0:00

We've already said that there's many different algorithms for inferencing

graphical models, but the simplest and most fundamental is an algorithm

typically known as variable elimination. Let's consider the variable elimination

algorithm in the context of a simple example of a graphical model structured

as a chain. Here we have we're interested maybe in

computing the distribution over variable E.

So we're interested in P(E). And as we've already said that

probability is proportional to the un-normalized measure p tilda over A B C

D and E summing up all of the variables except for E.

So now let's see how we can do this more efficiently than simply constructing the

joint distribution and then summing things out.

So the first thing we do is we write up this unnormalized measure as a product of

the constituent factors. And for the moment we're going to assume

that we only have pairwise factors for the edges in, this graph.

So we have a factor for AB, a factor for BC, CD, and D.

So those are the factors phi one up to phi four.

Now, what is the first observation that we have when we see the summation over A

B C and D of a product of factors? Well, we've already done this exercise

previously when we were doing some proofs related to graphical models.

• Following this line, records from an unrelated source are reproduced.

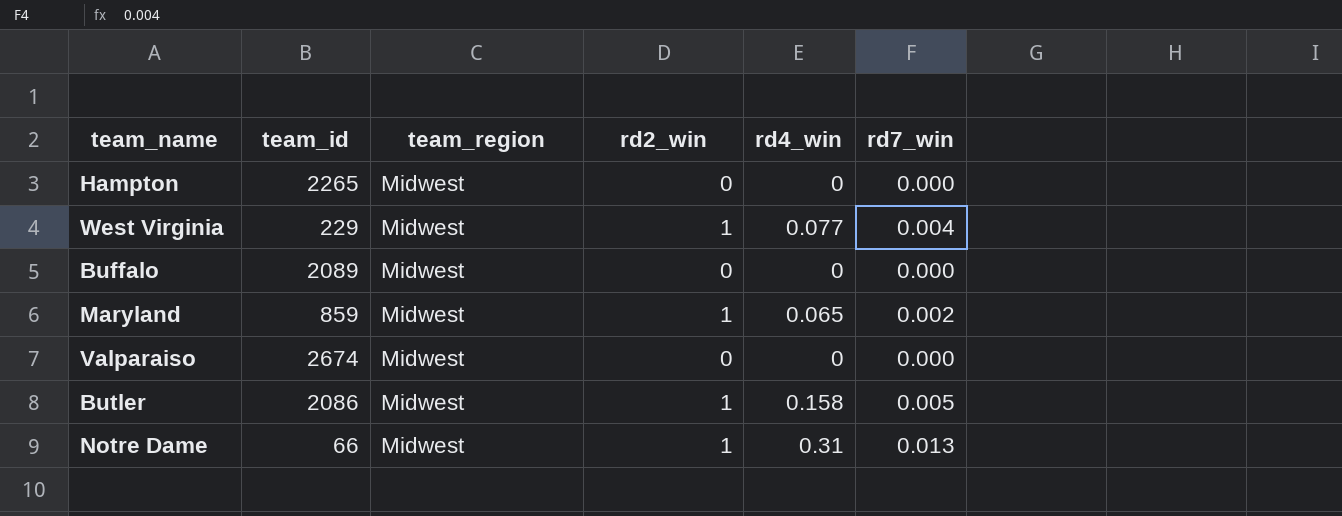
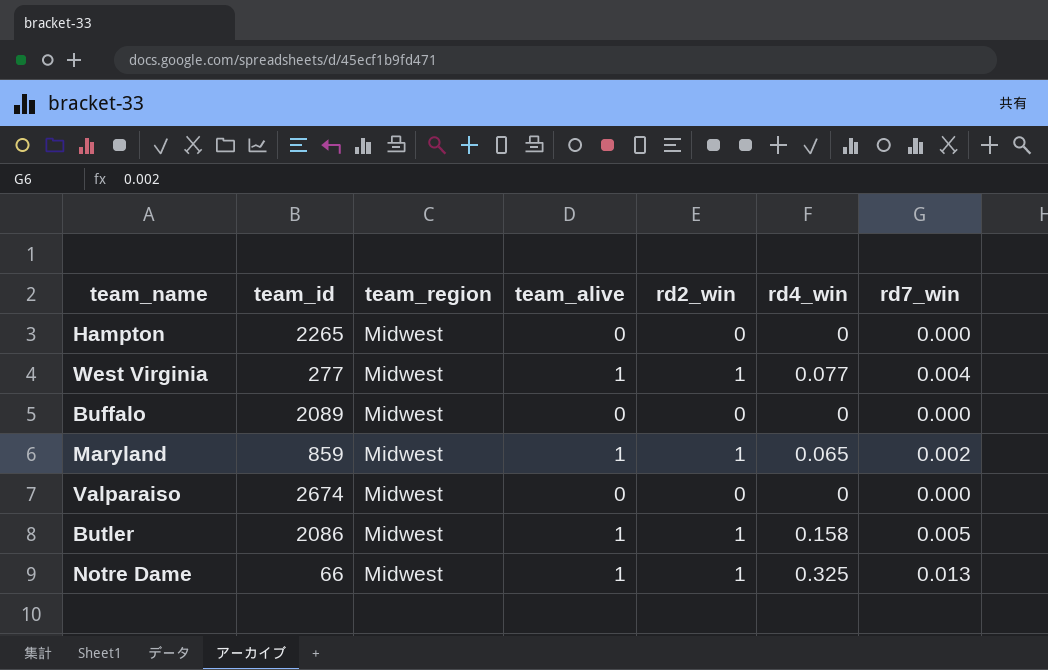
column team_alive | position: none -> 4
West Virginia | team_id: 229 -> 277
Notre Dame | rd4_win: 0.31 -> 0.325

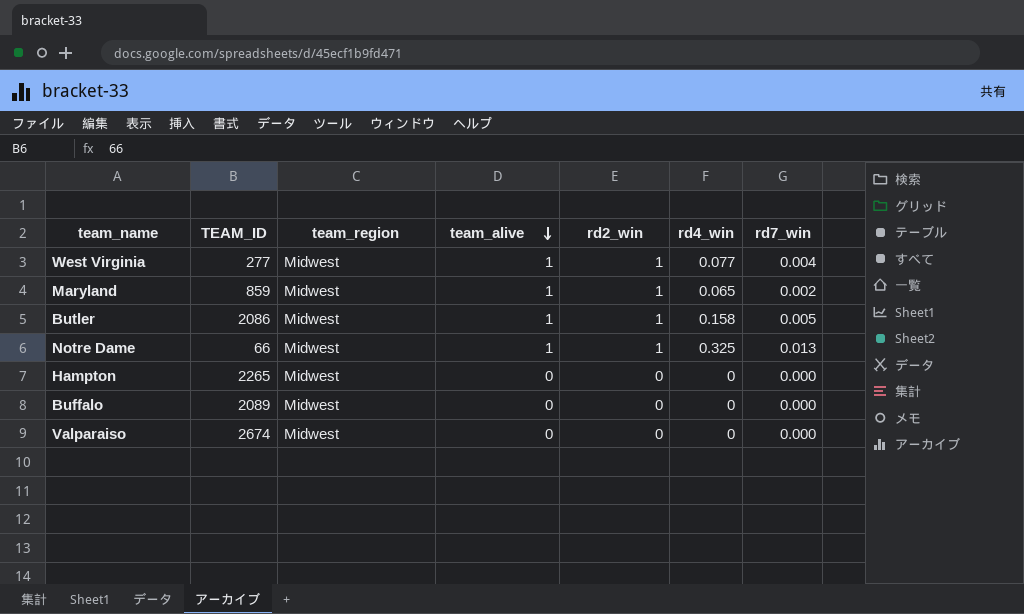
row order: none -> team_alive descending
column name: team_id -> TEAM_ID

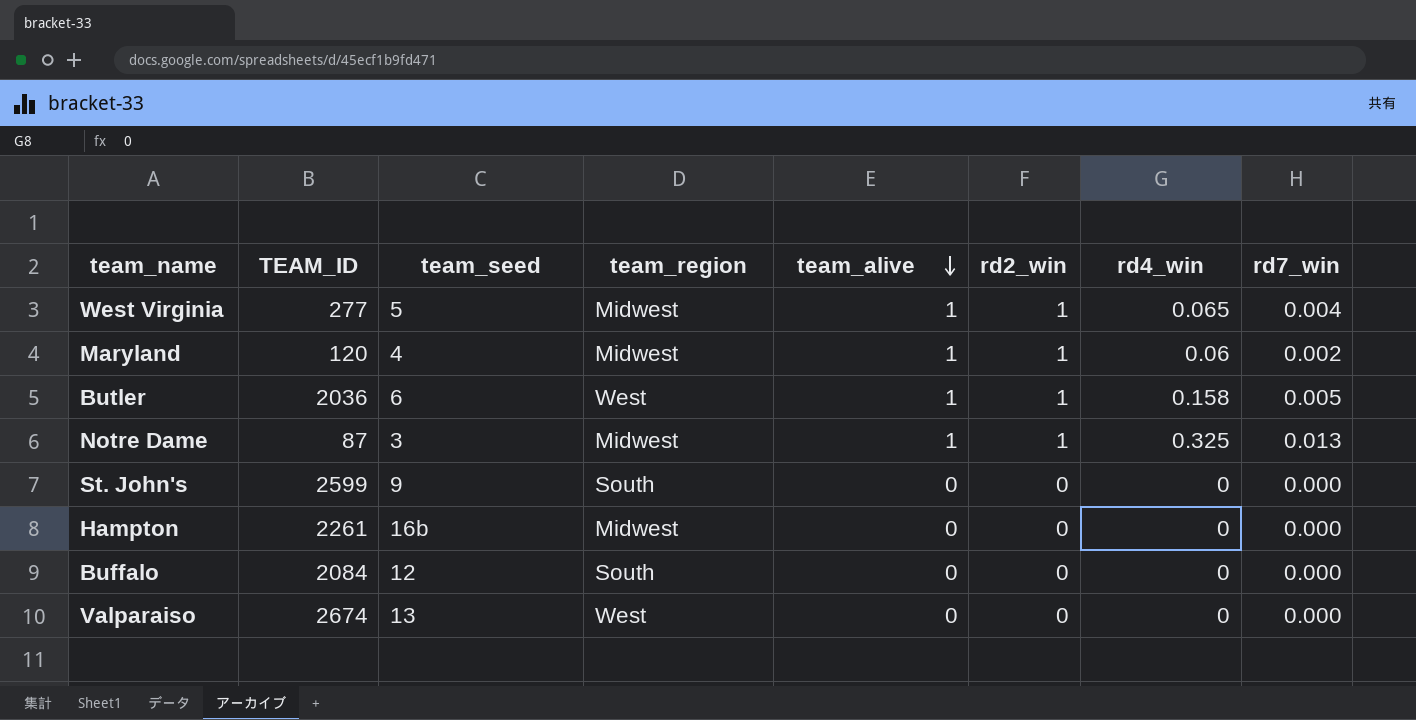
column team_seed | position: none -> 3
West Virginia | rd4_win: 0.077 -> 0.065
Maryland | TEAM_ID: 859 -> 120
Maryland | rd4_win: 0.065 -> 0.06
Butler | TEAM_ID: 2086 -> 2036
Butler | team_region: Midwest -> West
Notre Dame | TEAM_ID: 66 -> 87
row St. John's: none -> 2599 | 9 | South | 0 | 0 | 0 | 0.000
Hampton | TEAM_ID: 2265 -> 2261
Buffalo | TEAM_ID: 2089 -> 2084
Buffalo | team_region: Midwest -> South
Valparaiso | team_region: Midwest -> West

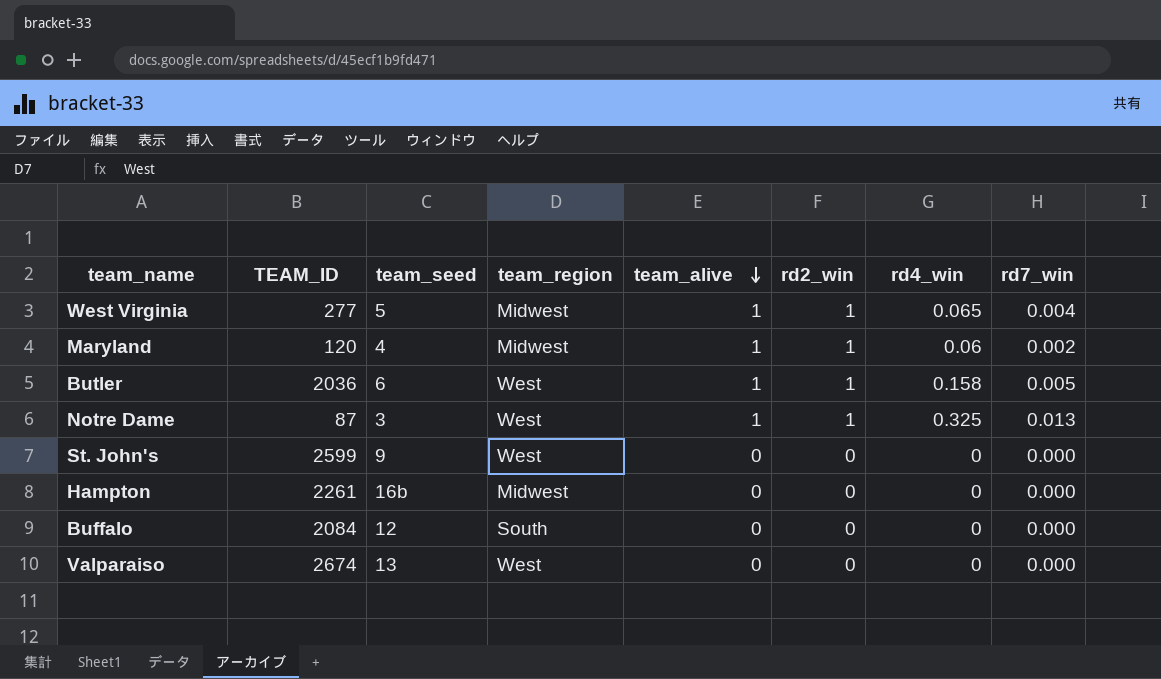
Notre Dame | team_region: Midwest -> West
St. John's | team_region: South -> West

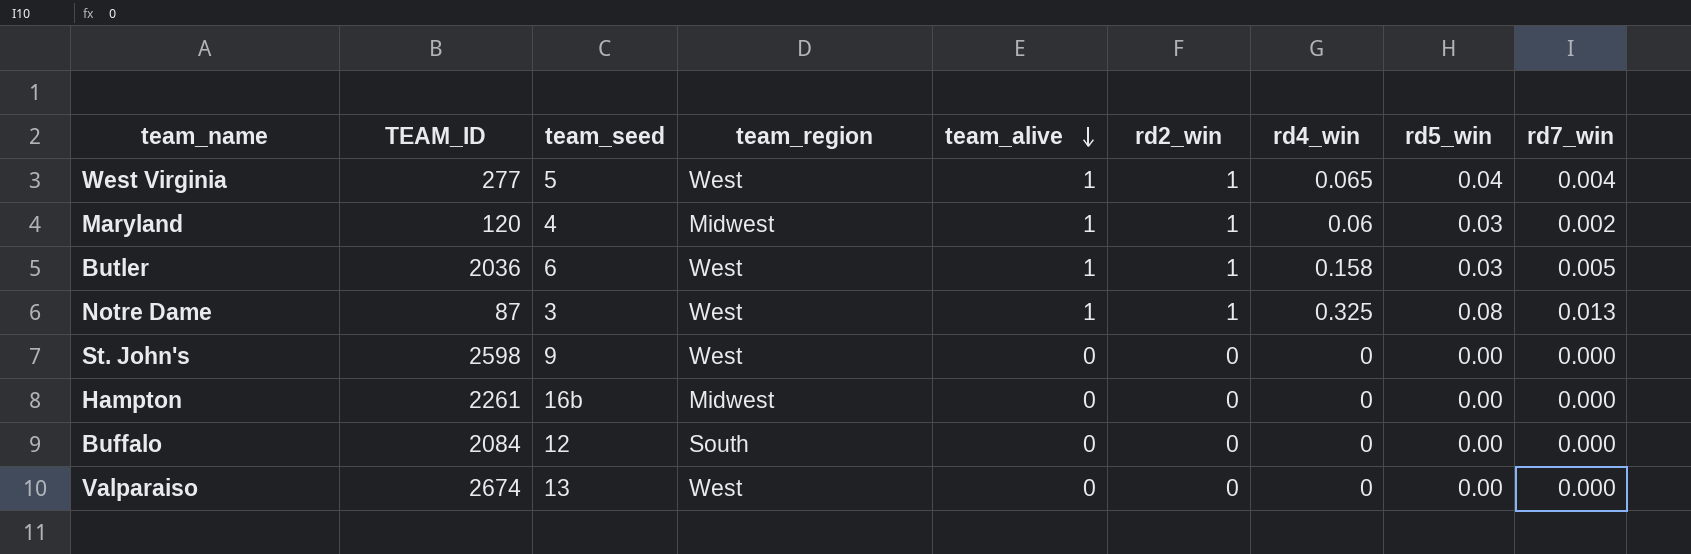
column rd5_win | position: none -> 8
West Virginia | team_region: Midwest -> West
St. John's | TEAM_ID: 2599 -> 2598

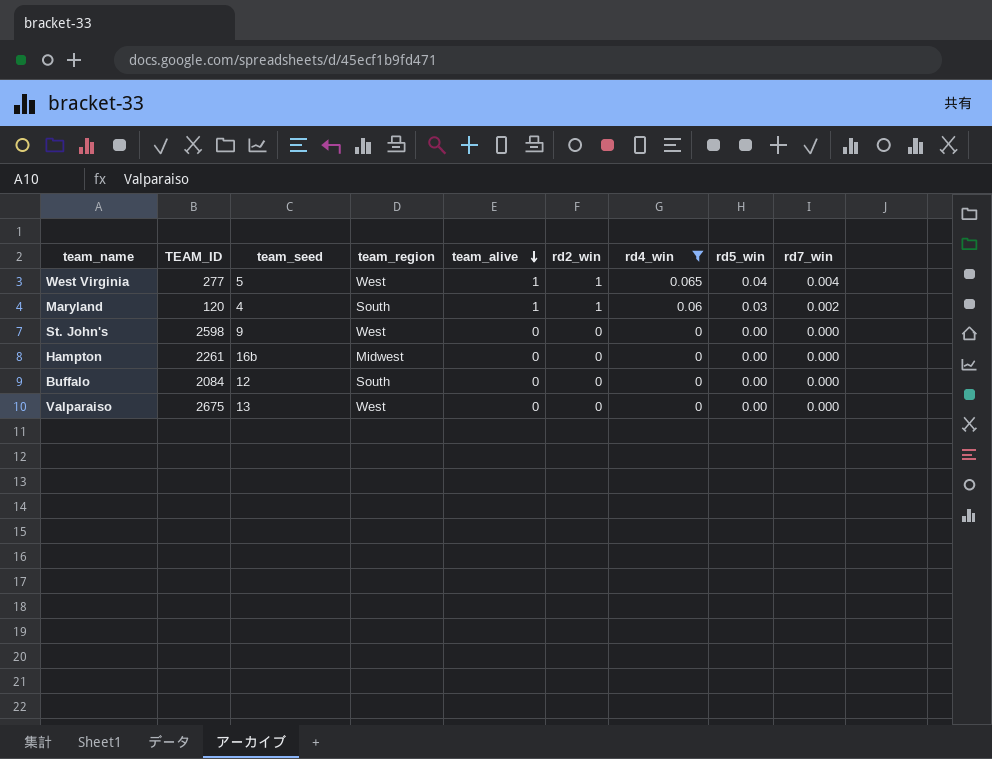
filter: none -> rd4_win <= 0.065
Maryland | team_region: Midwest -> South
Valparaiso | TEAM_ID: 2674 -> 2675

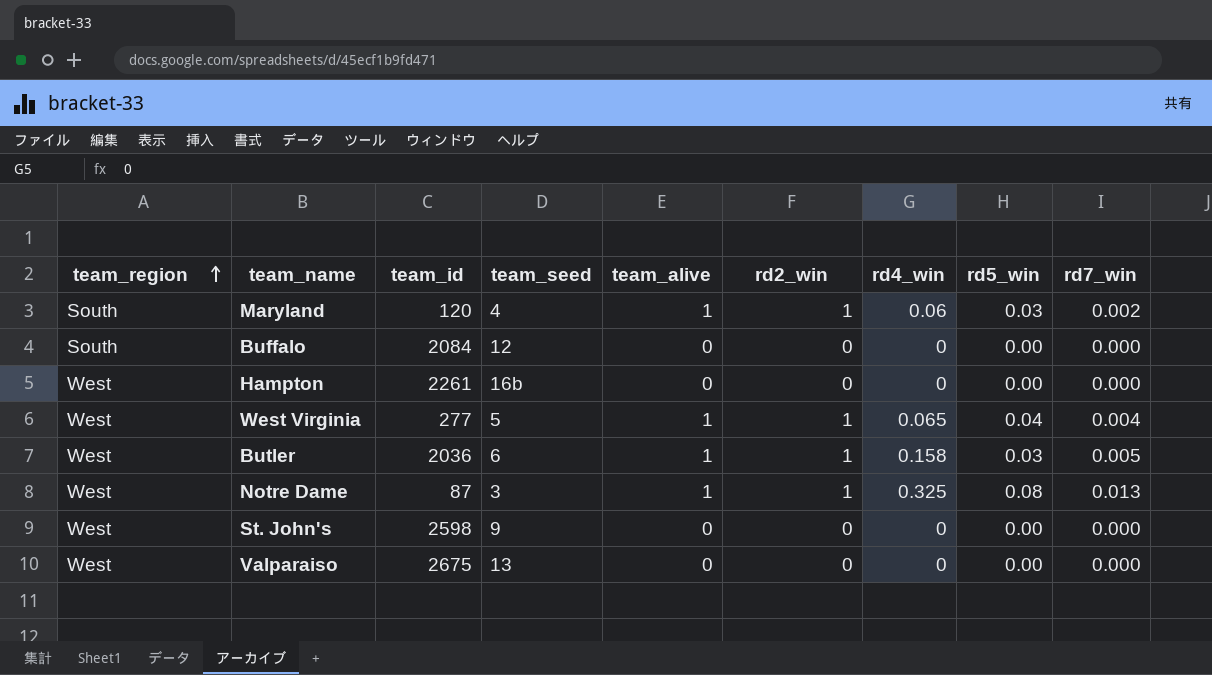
filter: rd4_win <= 0.065 -> none
row order: team_alive descending -> team_region ascending
column team_region | position: 4 -> 1
column name: TEAM_ID -> team_id
Hampton | team_region: Midwest -> West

That if we have a factor that doesn't mention a particular variable in its

scope we can move it out of the scope for the summation.

So specifically, phi two of BC can be moved out of the summation over A, as can

phi three of CD and phi four of DE, which leaves us only with the summation over A

of phi one AB. So that gives us the expression over

here. Now this is.

Now this is a summation over a para-wise factor.

And the result of this is a factor over a single variable B. which we're going to

call tau one of B. And so we end up with an expression that

looks like this. So now let's continue this expression the

developing this expression further. noting that we now have an expression

that doesn't involve A, only the variables B, C, D and E, so that

effectively, we have eliminated E from our graph, A, we've eliminated A from our

graphical model. So let's go back to this expression, we

now have this, this product of four factors and once again we can look at

what factors involve the variable B and which ones don't.

And the ones that don't can be moved out of the summation, just as before, giving

us this where now we have an expression which is a product of these two factors.

Sum that over B. And this is going to give us an

expression. How to, whose scope is C.

And so we now have an expression that does not involve the variable B.

And so now we've eliminated B from this graphical model.

And we can similarly continue to eliminate C and D.

So that, ultimately, we will end up with an expression that involves only the

variable E. And that expression is going to be

proportional to the probability of the, to the marginal probability of E.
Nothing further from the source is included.